2 Temmuz 2023 Pazar

Başkalarına İyiliği emrederken kendimizi unutmak

 Başkalarına İyiliği emrederken kendimizi unutmak

Veysi ERKEN

Yeryüzünün neresinde olursak olalım bir Müslüman olarak hayatımızı Kur’an ahkâmına göre tanzim etmekle mükellefiz. Bunun için Kur’an-ı Kerimi ve ilk uygulayıcısı olan Hz. Muhammed Mustafa’nın sav sünnetini ve yöntemlerini takip etmemiz gerekir.

Tabii ki, her şeyi mükemmel uyguluyoruz iddiasında değiliz. Ama uygulamak için bir gayetin içinde olmak mecburiyetindeyiz. Dolayısıyla her Müslüman birey Kur’an-ı Kerimi okuma, öğrenme, anlama ve yaşama gayretini göstermelidir.

Mesela iyilik etme konusunda ne kadar samimiyiz? İyiliği icra ediyor muyuz? Yoksa Ayette “Sizler kitabı okuduğunuz halde insanlara iyiliği emredip kendinizi unutuyor musunuz? Aklınızı kullanmıyor musunuz? Bakara-44” denildiği gibi iyiliği başkasına emrederken aklımızı kullanmayıp kendimizi unutanlardan mıyız?

Veya bir başka ayette ifadesini bulan; Yüzlerinizi doğuya ve batıya çevirmeniz erdemlilik değildir. Asıl erdemli kişi Allah’a, âhiret gününe, meleklere, kitaba ve peygamberlere iman eden; sevdiği maldan yakınlara, yetimlere, yoksullara, yolda kalmışlara, yardım isteyenlere ve özgürlüğünü kaybetmiş olanlara harcayan; namazı kılıp zekâtı verendir. Böyleleri anlaşma yaptıklarında sözlerini tutarlar; darlıkta, hastalıkta ve savaş zamanında sabrederler. İşte doğru olanlar bunlardır ve işte takvâ sahipleri bunlardır. Bakara-177 inanan, inandığı gibi eylemlerde bulunan muttakiler miyiz?  Takvaya sahibi miyiz?
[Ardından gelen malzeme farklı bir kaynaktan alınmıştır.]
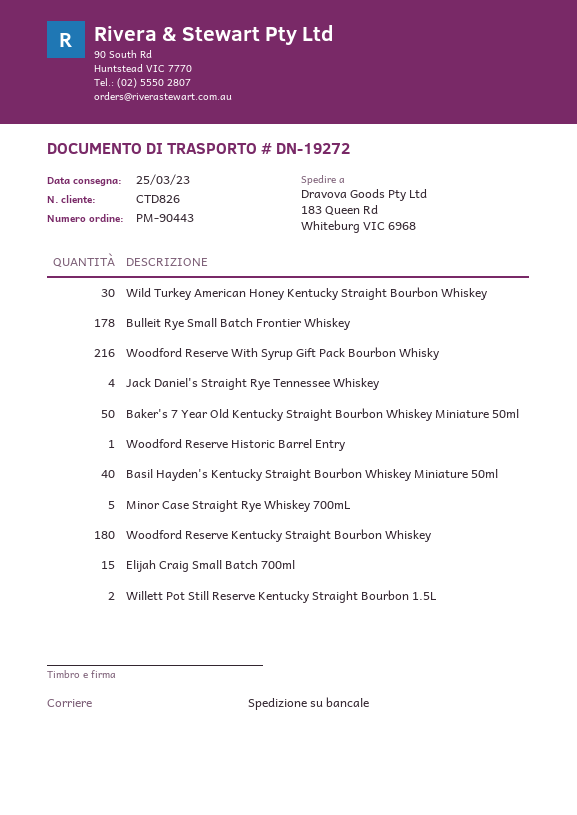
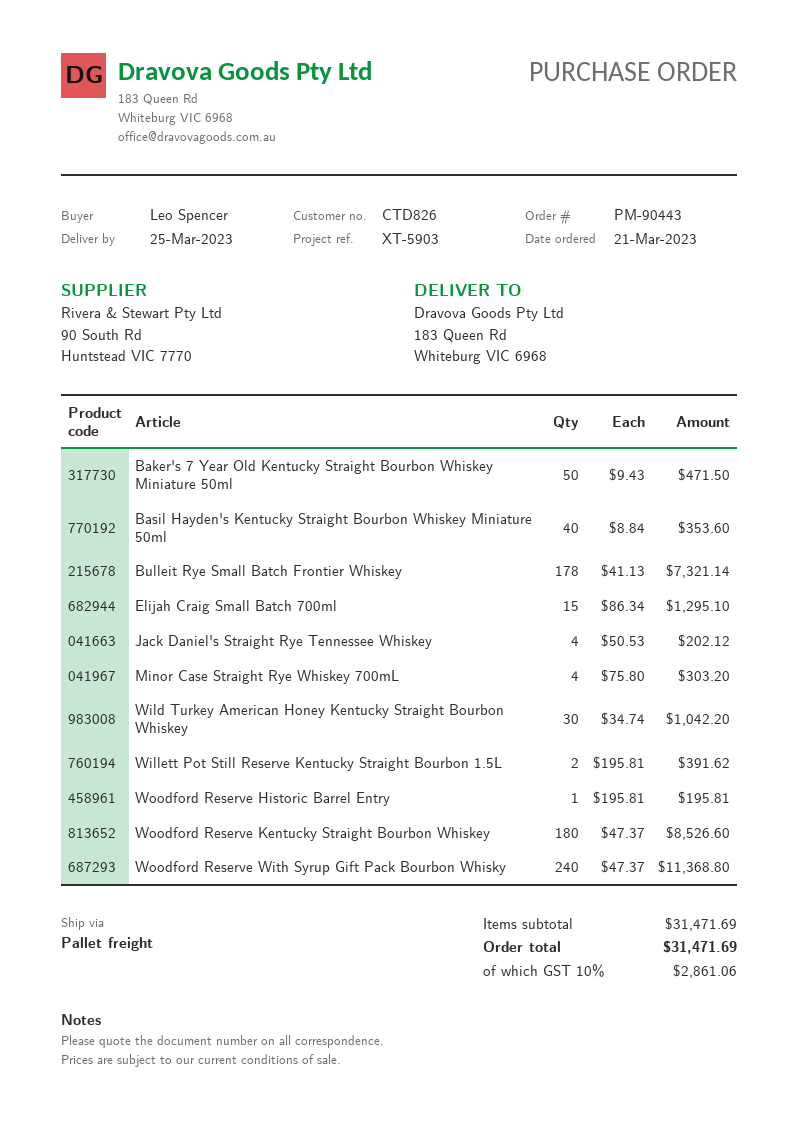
Woodford Reserve With Syrup Gift Pack Bourbon Whisky: 216 -> 240
Minor Case Straight Rye Whiskey 700mL: 5 -> 4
 Sözlükte “iyilik, doğruluk” anlamına gelen birr kelimesinin, dinî ve ahlâkî bir terim olarak, iman ve ibadetten başlamak üzere her türlü iyilik, ihsan, itaat, doğruluk, günahsızlık gibi mânalarda kullanıldığı görülür. başkalarına iyiliği öğütleyenlerin kendi yaşayışlarında bunun aksine davranmaları Kur’an’ın kesinlikle reddettiği bir tutumdur. Nitekim Saf sûresinde “Ey iman edenler! Yapmayacağınız şeyleri niye söylersiniz? Yapmayacağınız şeyleri söylemeniz Allah katında çok sevimsiz bir davranıştır!” (Saff 2-3) buyrulmaktadır.

Ayet şu şekilde tefsir edilmektedir. “…. bu kelimenin geçtiği âyetler bütün olarak değerlendirildiğinde bunun Kur’an’da, iman ve ibadetten başlamak üzere her türlü iyilik, ihsan, itaat, doğruluk, günahsızlık gibi mânalarda kullanıldığı görülür. Burada “birr” kelimesinin kapsamına giren; imana, ibadete, sosyal ahlâka ve bireysel ahlâka ilişkin olmak üzere dört bölümde sıralandığı görülen meziyetler de “birr” kelimesinin kapsadığı erdemlerin en önemlileri olup âyette kavramın muhtevası bunlarla sınırlanmamış, sadece örnekleme yoluna gidilmiştir. Nitekim Fahreddin er-Râzî de âyeti tefsir ederken birr kelimesini, “bütün saygı ifade eden davranışları, itaatleri ve insanı Allah’a yaklaştıran hayırlı işleri içine alan bir kelime” şeklinde değerlendirmiştir (V, 37).  ……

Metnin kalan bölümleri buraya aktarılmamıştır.